Starting with the title dish, potato peel pie, the novel relies on a variety of themes of food and starvation as part of the fictional re-creation of the suffering people had experienced. The people of Guernsey had used a variety of imaginative strategies to feed themselves during the occupation, including making pie from scarce potatoes and no normal sources of sweetener (they used mashed beets). The Nazi troops brought in slave laborers from other occupied lands, who were treated as expendable -- sometimes they were let out of their miserable hovels to forage, which meant stealing from the scarce resources of the native Guernesyites. Stories of the Guernsey residents who were deported to concentration camps adds to the terrible discoveries.
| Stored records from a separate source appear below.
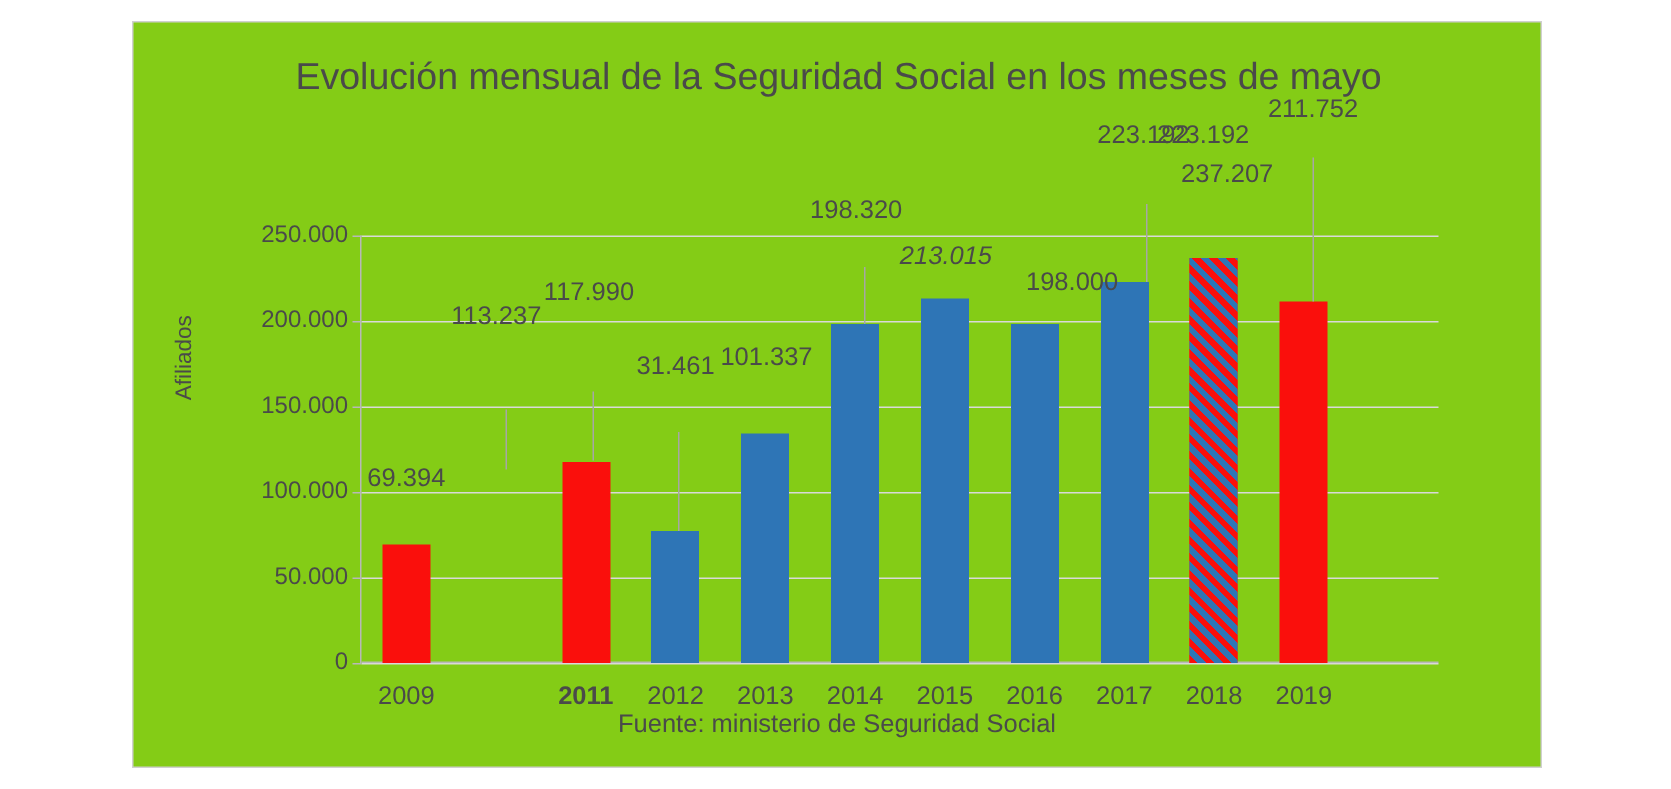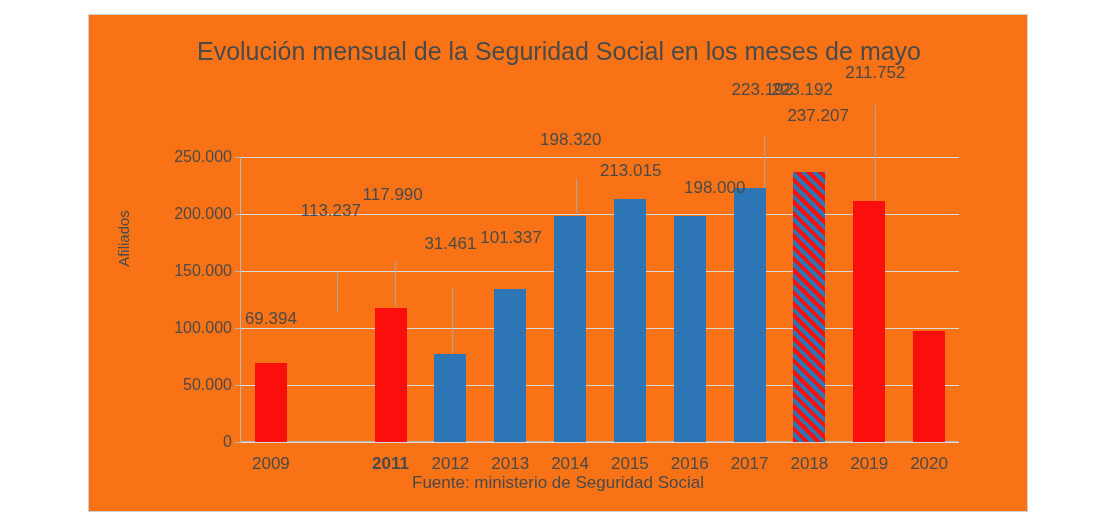"Evolución mensual de la Seguridad" #chart-frame { background: #f97316 -> #84cc16 }
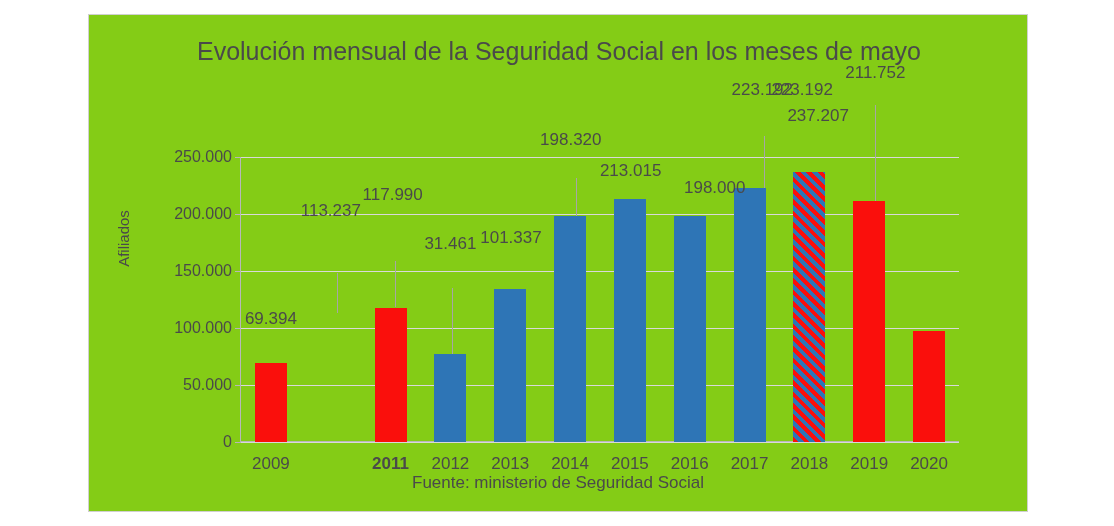"213.015" div.dlabel { font-style: none -> italic }
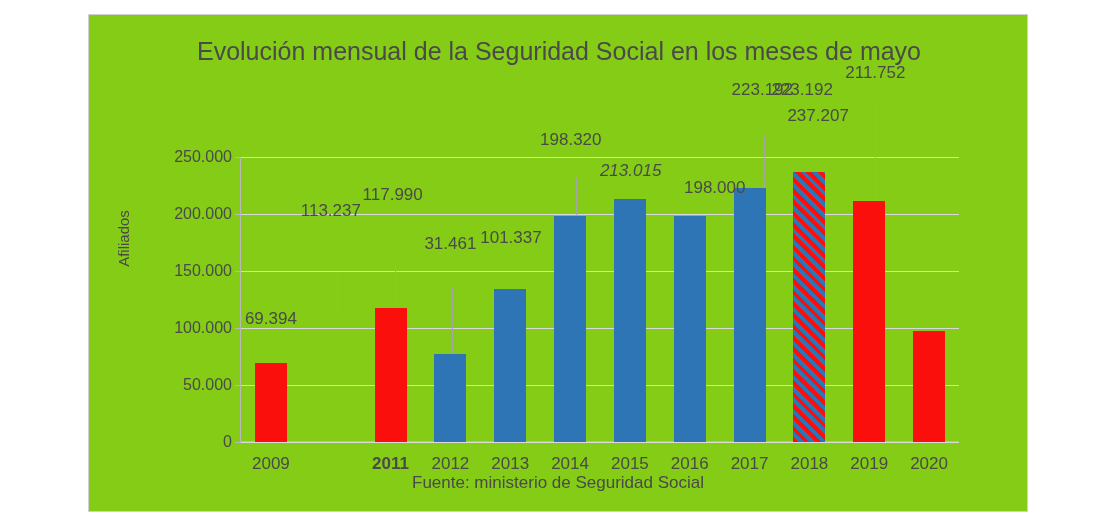"2020" div.bar-slot { html: <div> <div></div> <div>2020</div> </div> -> none }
The literary society gave residents a way to get together without alarming the occupying soldiers. Members of the society took turns presenting their personal book reviews at group meetings. They also escaped through this activity from the starvation, betrayals, abusiveness, and selfishness that surrounded them. The reaction to books by individuals who had little reading experience was a device by which the author presented the character of the people. And sometimes it wasn't an entirely convincing device.
Once a member of the literary society, Mrs. Saussey, chose to report on her own cookbook. She described a fantasy of the food that they all wished for -- crackling roast pork, five-layer cakes containing a dozen eggs, "spun-sugar sweets, chocloate-rum balls, sponge cakes with pots of cream." All the mentioned ingredients were of course unavailable, as was enough fuel to properly cook even a scarce potato (except that they had once secretly roasted a clandestinely raised piglet). What they actually had to eat in those terrible times was cake made from ground bird seed, half-cooked potatoes, and turnip soup. (p. 103)
I wish I had liked the book better than I did, but it frequently seemed much too predictable, as if the author had read many books about the suffering of Nazi victims, and distilled them into the usual vignettes of heroism vs. collaboration, kindness vs. cruelty, generosity vs. meanness, sacrifice vs. selfishness. It's too pat and pretty, despite descriptions of depraved human lapses. People imagining good food while starving, for example, has become almost a cliche along with many of the other little stories. I don't mean it seems inauthentic: just somehow manufactured or mechanical to me.